The first show was called The Event, written by John Clancy, directed by Ian Forester, and performed by the inimitable Paul Dillon. Dillon had considerable presence and does a brilliant job despite a very loud party that was going on next door. He performed without missing a beat. The premise is simple. The actor acts as a narrator to describe the events, emotions, and thoughts that are going through the performer’s head as well as the brain of his audience and his tech person. In the process the play also looks at events and situations outside itself to examine questions like "what is reality?" and "what is illusion?" The play is fascinating and often hilarious.

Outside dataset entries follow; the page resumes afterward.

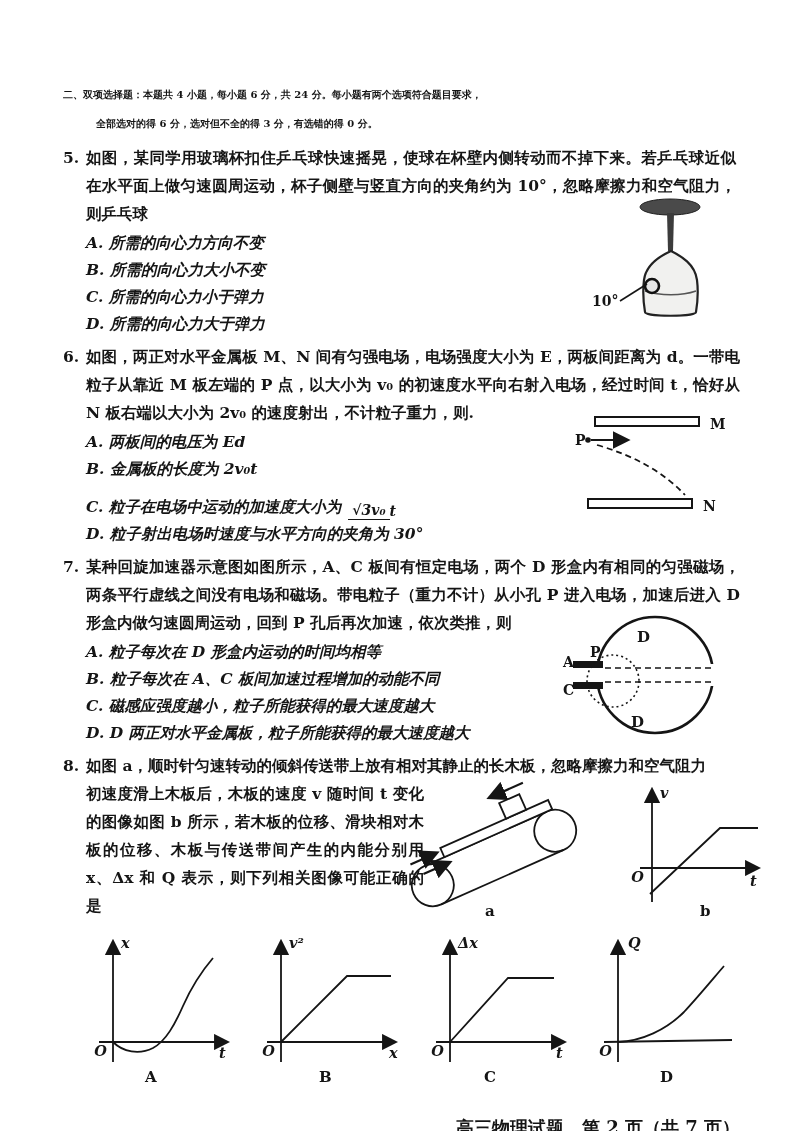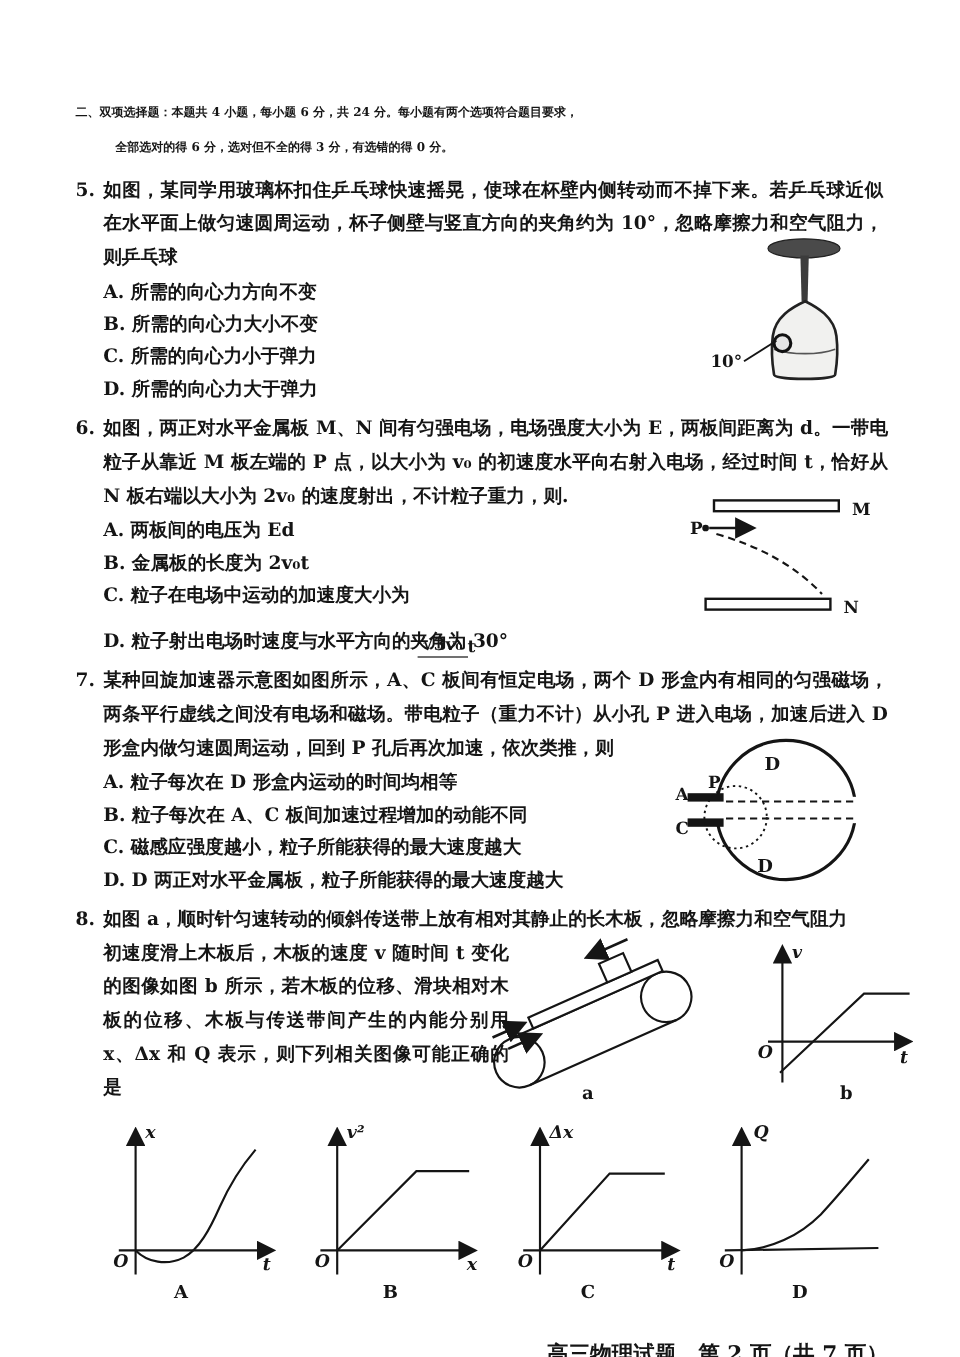--- a/index.html
+++ b/index.html
@@ -8,22 +8,22 @@
     font-family:"DejaVu Serif","Liberation Serif",serif;color:#151515;
     overflow:hidden;box-sizing:border-box;padding:80px 60px 0 63px;
     font-weight:700;
   }
   .sec{font-size:10px;line-height:29px;}
   .sec2{padding-left:33px;}
   .q{position:relative;margin-top:6px;}
   .qnum{position:absolute;left:0;top:0;line-height:28px;font-size:15.5px;}
   .stem{padding-left:23px;font-size:15.5px;line-height:28px;text-align:justify;}
   .opts{padding-left:23px;margin-top:1px;}
-  .opt{font-size:15.5px;line-height:27px;white-space:nowrap;}
-  .opt-frac{display:flex;align-items:flex-start;height:38px;}
+  .opt{font-size:15.5px;line-height:27px;white-space:nowrap;font-style:italic;}
+  .opt-frac{display:flex;align-items:flex-end;height:38px;}
   .frac{display:inline-flex;flex-direction:row;align-items:center;margin-left:7px;
         font-size:14px;line-height:1.15;margin-top:48px;}
   .frac .num{border-bottom:1.6px solid #151515;padding:0 4px 1px;}
   .fig{position:absolute;}
   .fig svg{overflow:visible;display:block;}
   .fig5{right:0;top:50px;}
   .fig6{right:0;top:66px;}
   .fig7{right:2px;top:58px;}
   .fig8wrap{position:absolute;left:336px;top:28px;display:flex;gap:6px;}
   .stem-narrow{width:338px;}

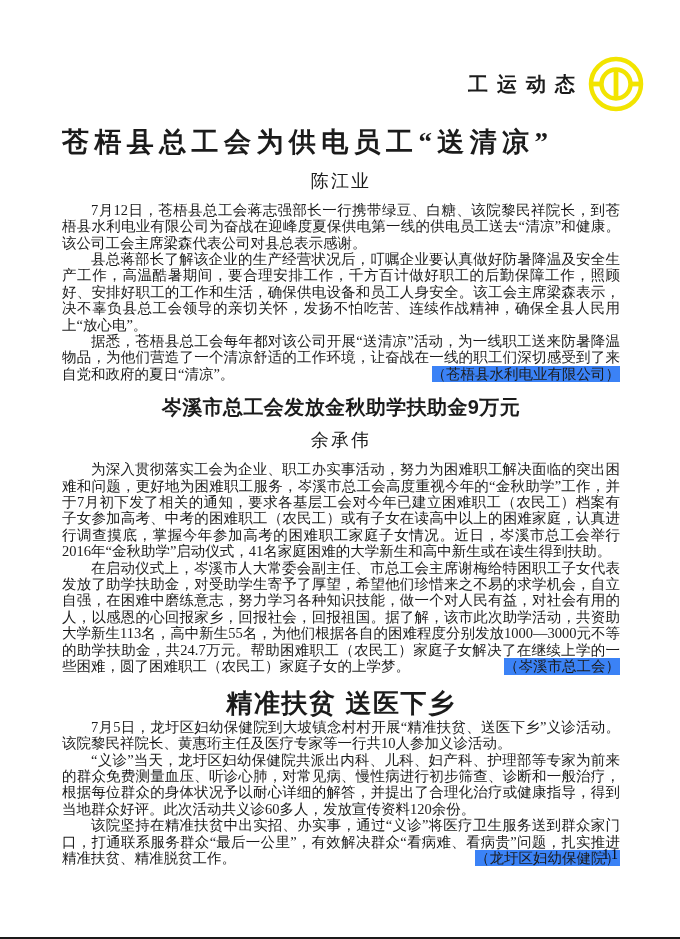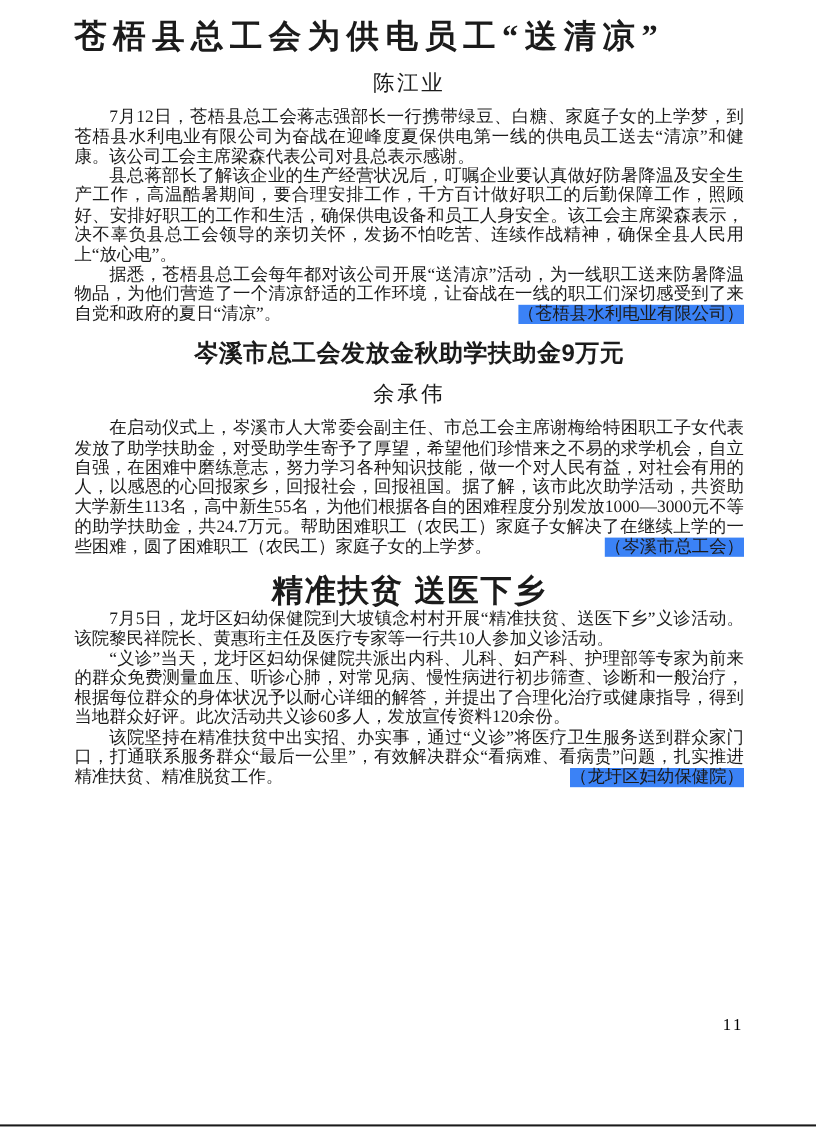--- a/index.html
+++ b/index.html
@@ -88,37 +88,50 @@
     left: 0; right: 0; bottom: 0;
     height: 2px;
     background: #1a1a1a;
   }
 </style>
 </head>
 <body>
 
 <div class="page">
 
+  <div class="masthead-row">
+    <div class="masthead-title">工运动态</div>
+    <div class="logo-wrap">
+      <svg viewBox="0 0 56 56" width="56" height="56">
+        <circle cx="28" cy="28" r="25" fill="none" stroke="#f2e400" stroke-width="4.5"></circle>
+        <circle cx="28" cy="28" r="14.5" fill="none" stroke="#f2e400" stroke-width="4.5"></circle>
+        <rect x="25.6" y="13" width="4.8" height="30" fill="#f2e400"></rect>
+        <rect x="4" y="25.6" width="9.5" height="4.8" fill="#f2e400"></rect>
+        <rect x="42.5" y="25.6" width="9.5" height="4.8" fill="#f2e400"></rect>
+      </svg>
+    </div>
+  </div>
 
   <div class="content">
 
     <section>
       <h1 class="title-kai">苍梧县总工会为供电员工“送清凉”</h1>
       <div class="author">陈江业</div>
       <div class="body">
-        <p>7月12日，苍梧县总工会蒋志强部长一行携带绿豆、白糖、家庭子女的上学梦，到苍梧县水利电业有限公司为奋战在迎峰度夏保供电第一线的供电员工送去“清凉”和健康。该公司工会主席梁森代表公司对县总表示感谢。</p>
+        <p>7月12日，苍梧县总工会蒋志强部长一行携带绿豆、白糖、该院黎民祥院长，到苍梧县水利电业有限公司为奋战在迎峰度夏保供电第一线的供电员工送去“清凉”和健康。该公司工会主席梁森代表公司对县总表示感谢。</p>
         <p>县总蒋部长了解该企业的生产经营状况后，叮嘱企业要认真做好防暑降温及安全生产工作，高温酷暑期间，要合理安排工作，千方百计做好职工的后勤保障工作，照顾好、安排好职工的工作和生活，确保供电设备和员工人身安全。该工会主席梁森表示，决不辜负县总工会领导的亲切关怀，发扬不怕吃苦、连续作战精神，确保全县人民用上“放心电”。</p>
         <p class="with-attr"><span>据悉，苍梧县总工会每年都对该公司开展“送清凉”活动，为一线职工送来防暑降温物品，为他们营造了一个清凉舒适的工作环境，让奋战在一线的职工们深切感受到了来自党和政府的夏日“清凉”。</span><span class="attribution">（苍梧县水利电业有限公司）</span></p>
       </div>
     </section>
 
     <section>
       <h1 class="title-hei">岑溪市总工会发放金秋助学扶助金9万元</h1>
       <div class="author">余承伟</div>
       <div class="body">
+        <p>为深入贯彻落实工会为企业、职工办实事活动，努力为困难职工解决面临的突出困难和问题，更好地为困难职工服务，岑溪市总工会高度重视今年的“金秋助学”工作，并于7月初下发了相关的通知，要求各基层工会对今年已建立困难职工（农民工）档案有子女参加高考、中考的困难职工（农民工）或有子女在读高中以上的困难家庭，认真进行调查摸底，掌握今年参加高考的困难职工家庭子女情况。近日，岑溪市总工会举行2016年“金秋助学”启动仪式，41名家庭困难的大学新生和高中新生或在读生得到扶助。</p>
         <p class="with-attr"><span>在启动仪式上，岑溪市人大常委会副主任、市总工会主席谢梅给特困职工子女代表发放了助学扶助金，对受助学生寄予了厚望，希望他们珍惜来之不易的求学机会，自立自强，在困难中磨练意志，努力学习各种知识技能，做一个对人民有益，对社会有用的人，以感恩的心回报家乡，回报社会，回报祖国。据了解，该市此次助学活动，共资助大学新生113名，高中新生55名，为他们根据各自的困难程度分别发放1000—3000元不等的助学扶助金，共24.7万元。帮助困难职工（农民工）家庭子女解决了在继续上学的一些困难，圆了困难职工（农民工）家庭子女的上学梦。</span><span class="attribution">（岑溪市总工会）</span></p>
       </div>
     </section>
 
     <section>
       <h1 class="title-hei smaller">精准扶贫 送医下乡</h1>
       <div class="body">
         <p>7月5日，龙圩区妇幼保健院到大坡镇念村村开展“精准扶贫、送医下乡”义诊活动。该院黎民祥院长、黄惠珩主任及医疗专家等一行共10人参加义诊活动。</p>
         <p>“义诊”当天，龙圩区妇幼保健院共派出内科、儿科、妇产科、护理部等专家为前来的群众免费测量血压、听诊心肺，对常见病、慢性病进行初步筛查、诊断和一般治疗，根据每位群众的身体状况予以耐心详细的解答，并提出了合理化治疗或健康指导，得到当地群众好评。此次活动共义诊60多人，发放宣传资料120余份。</p>
         <p class="with-attr"><span>该院坚持在精准扶贫中出实招、办实事，通过“义诊”将医疗卫生服务送到群众家门口，打通联系服务群众“最后一公里”，有效解决群众“看病难、看病贵”问题，扎实推进精准扶贫、精准脱贫工作。</span><span class="attribution">（龙圩区妇幼保健院）</span></p>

The second play, The Packer, comes all the way from New Zealand and has been touring for several years now (remember those professional Fringe types I mentioned). Honestly, because of the thick accent I didn't understand a lot of what was said, but actor Jay Ryan is masterful at switching characters and accents, giving all his characters specific body types and speech patterns. It was an incredible performance. Ryan plays Shane, a factory packer who is living with his gin-soaked mother and hanging with a drug-crazed "wigger" mate while he pursues his ex and a new neighbor of a different ethnic group looked down on by his family and his friends. All the while Shane dreams of becoming a hip-hop artist. The writer was Dianna Fuemana and the director was Jeremy Lindsey Taylor. Bravos, all around. Everything was clear despite the language problem, thanks to the combined efforts of actor, director, and playwright.